Her experiences taught her that the tooth fairy is a fluttering miracle that lets discomfort and joy coincide. She arrives when duty calls, which is after a loss of enamel, sometimes of blood, often with pain. Unlike Santa who doles out requested presents on a schedule to the children he deems deserving, the promise of the tooth fairy ushers children through a difficulty without judgment. She gathers tooth fragments, the evidence of hurt, and marks the triumph over it with a token of delight. Soon a new, more capable tooth emerges. She must have been invented to demonstrate this lesson.
There were other times when my daughter had asked about the tooth fairy, but this time felt different. Diverting her as I’d always done would have felt like a lie, like I was excluding her from information that was rightfully hers. She’d be justified in feeling betrayed if I did.
“You can’t tell your brother,” I said.
Soon I’d let her wear lip gloss to her cousin’s bat mitzvah. A year after that, she’d begin studying for her own. Her child-like innocence was dimming. With her question she stepped squarely into the adult world she was headed toward. I gave the answer I owed to the person she was becoming.
“I’m the tooth fairy.”
Her eyes bulged. “For everyone?” she asked, agape.
“No,” I said quickly. Had I made a mistake?
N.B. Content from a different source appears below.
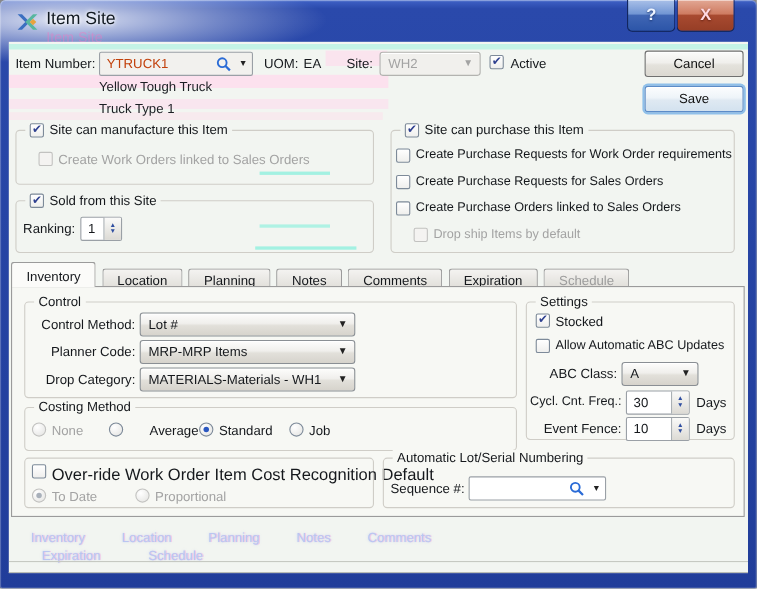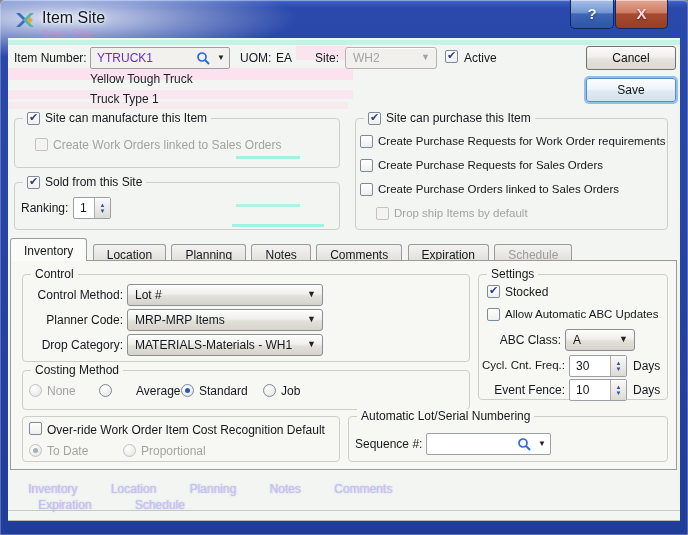"YTRUCK1" .field .val.gray { color: #6d28d9 -> #c2410c }
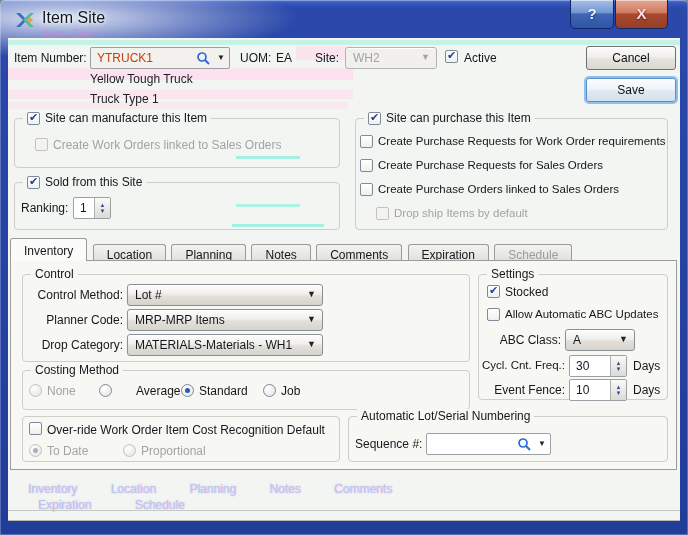"Over-ride Work Order Item Cost" span.lbl { font-size: 12px -> 15px }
Could I have squeezed out a few more years, a few more teeth? “Just for you and your brother. I take your teeth and leave you presents.”
I told her how I snuck about and where I bought gifts. As she grew more giddy with each practical detail of my deception, I realized that I had been wrong. I had thought the truth would extinguish the mystery and magic of the tooth fairy. Instead, I had given the tooth fairy a body and a concrete story. She hadn’t become human; I’d become part fairy. Ordinary old me brushed with fairy dust. I was a living miracle. I didn’t orchestrate the impossible, I embodied it.
I was reminded of how I’d felt in high school physics class when I learned the reason my body had swung thrillingly outward as a kid on a merry-go-round. Science explained invisible forces. Science was magic and magic was everywhere.
“But you can’t tell anyone, okay?” I said threateningly, the bully again. “Especially not someone younger than you, even if they pretend like they already know.”
She nodded.
“They might be testing you. You can’t know for sure, so play dumb, okay? You can’t take the tooth fairy away from anyone. Ever.”
“Okay,” she said, interrupting me. “But mom, will I be the tooth fairy, too, someday?” she asked.
“You can be,” I said.
I had thought being the tooth fairy gave me a role that let me belong in her world as it had for my parents and me. I was wrong. Instead, it made a space for her to imagine what it felt like to belong in mine where grownups are the keepers of magic.